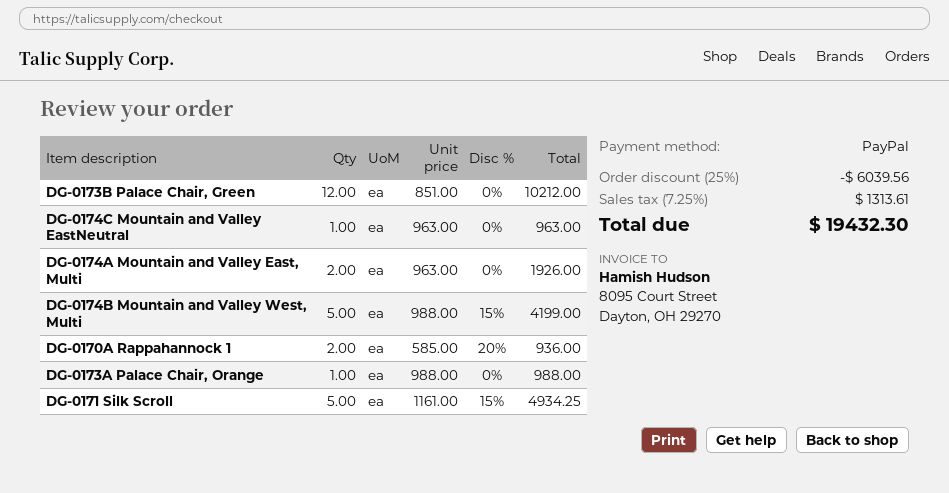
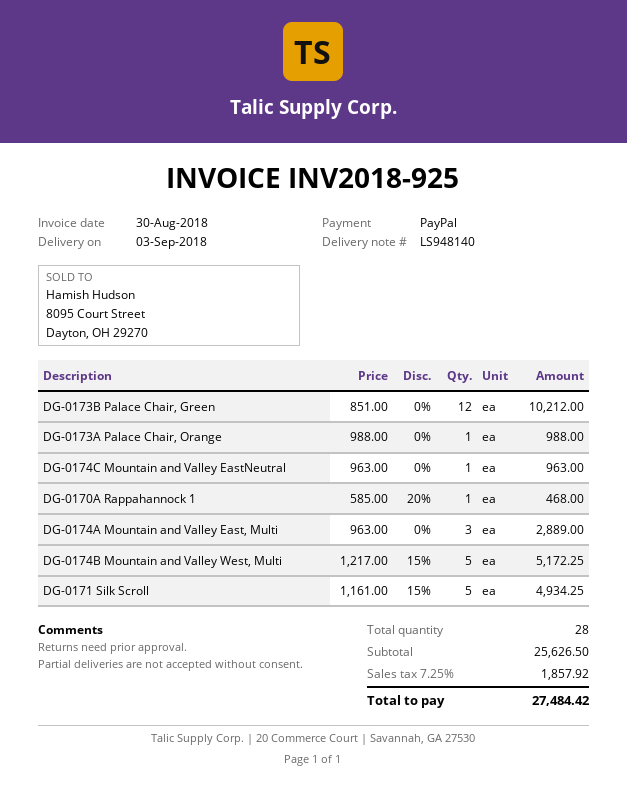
DG-0174A Mountain and Valley East, Multi: 2 x 963.00 = 1926.00 -> 3 x 963.00 = 2889.00
DG-0174B Mountain and Valley West, Multi: 5 x 988.00 - 15% = 4199.00 -> 5 x 1217.00 - 15% = 5172.25
DG-0170A Rappahannock 1: 2 x 585.00 - 20% = 936.00 -> 1 x 585.00 - 20% = 468.00
discount: 25% = 6039.56 -> none
tax: 7.25% = 1313.61 -> 7.25% = 1857.92
total: 19432.30 -> 27484.42

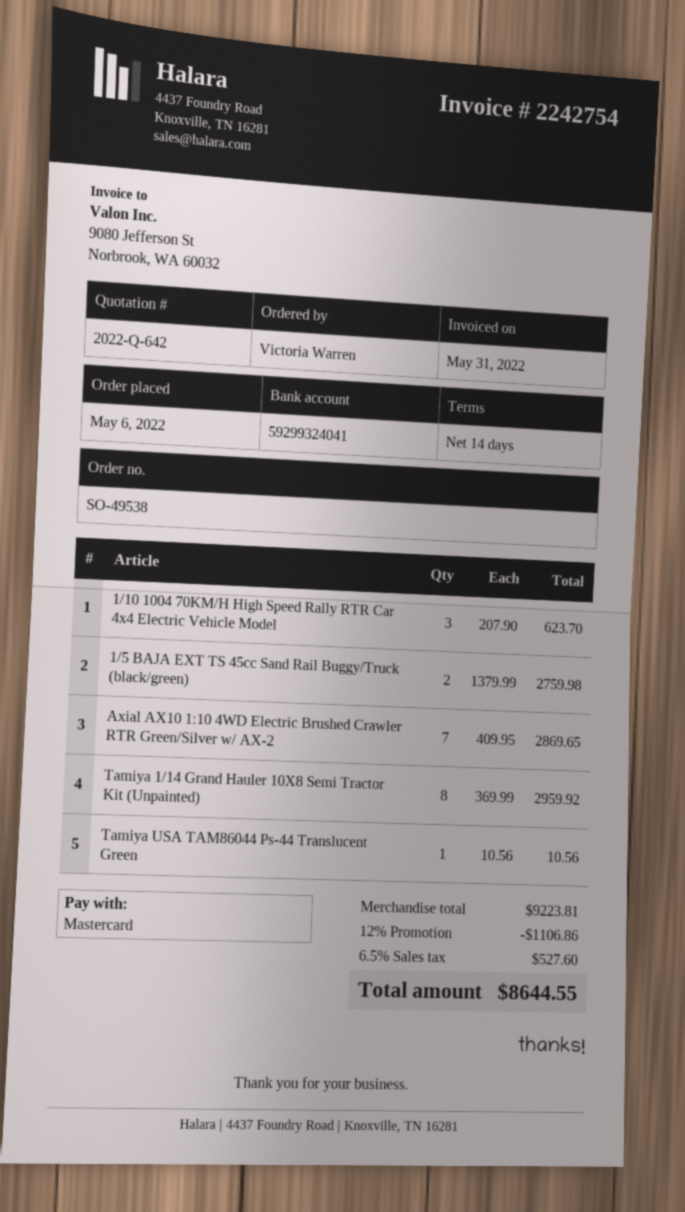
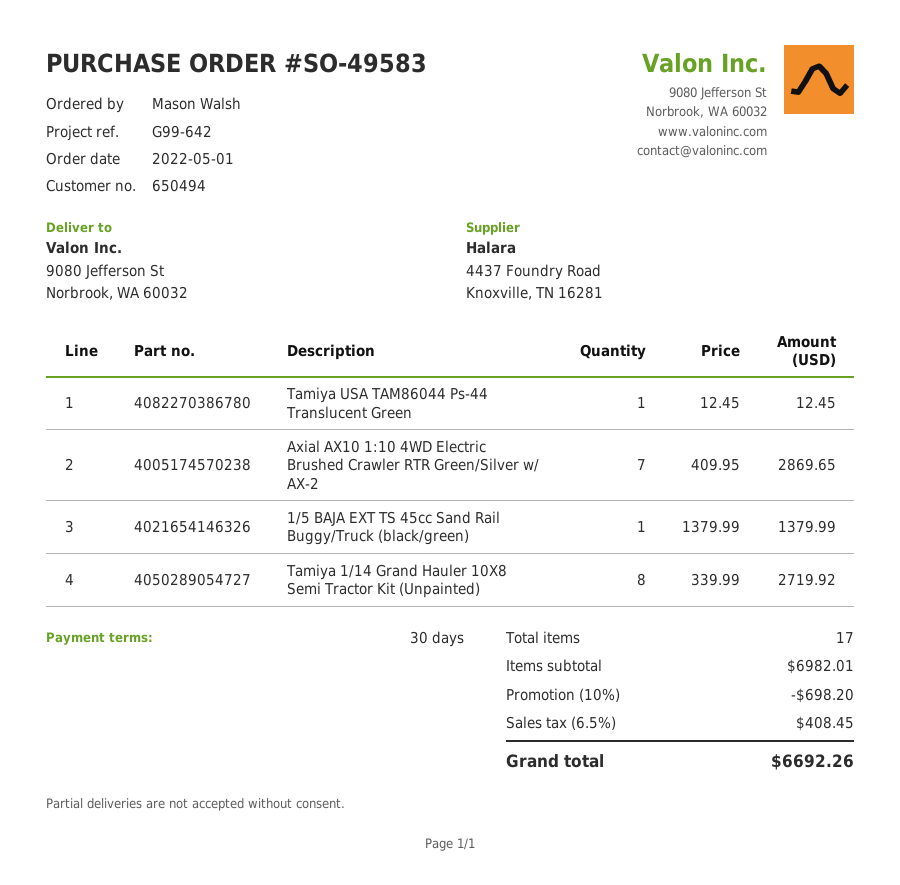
order number: SO-49538 -> SO-49583
order date: 2022-05-06 -> 2022-05-01
payment terms: 14 days -> 30 days
ordered by: Victoria Warren -> Mason Walsh
1/10 1004 70KM/H High Speed Rally RTR Car 4x4 Electric Vehicle Model: 3 x 207.90 = 623.70 -> none
1/5 BAJA EXT TS 45cc Sand Rail Buggy/Truck (black/green): 2 x 1379.99 = 2759.98 -> 1 x 1379.99 = 1379.99
Tamiya 1/14 Grand Hauler 10X8 Semi Tractor Kit (Unpainted): 8 x 369.99 = 2959.92 -> 8 x 339.99 = 2719.92
Tamiya USA TAM86044 Ps-44 Translucent Green: 1 x 10.56 = 10.56 -> 1 x 12.45 = 12.45
subtotal: 9223.81 -> 6982.01
discount: 12% = 1106.86 -> 10% = 698.20
tax: 6.5% = 527.60 -> 6.5% = 408.45
total: 8644.55 -> 6692.26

————————

*What you need to do:*
Output must match the lines from the start of the records above through the line that contains "Tamiya 1/14 Grand", exactly and with every picture removed.

*Reply to the exercise:*
DG-0174A Mountain and Valley East, Multi: 2 x 963.00 = 1926.00 -> 3 x 963.00 = 2889.00
DG-0174B Mountain and Valley West, Multi: 5 x 988.00 - 15% = 4199.00 -> 5 x 1217.00 - 15% = 5172.25
DG-0170A Rappahannock 1: 2 x 585.00 - 20% = 936.00 -> 1 x 585.00 - 20% = 468.00
discount: 25% = 6039.56 -> none
tax: 7.25% = 1313.61 -> 7.25% = 1857.92
total: 19432.30 -> 27484.42

order number: SO-49538 -> SO-49583
order date: 2022-05-06 -> 2022-05-01
payment terms: 14 days -> 30 days
ordered by: Victoria Warren -> Mason Walsh
1/10 1004 70KM/H High Speed Rally RTR Car 4x4 Electric Vehicle Model: 3 x 207.90 = 623.70 -> none
1/5 BAJA EXT TS 45cc Sand Rail Buggy/Truck (black/green): 2 x 1379.99 = 2759.98 -> 1 x 1379.99 = 1379.99
Tamiya 1/14 Grand Hauler 10X8 Semi Tractor Kit (Unpainted): 8 x 369.99 = 2959.92 -> 8 x 339.99 = 2719.92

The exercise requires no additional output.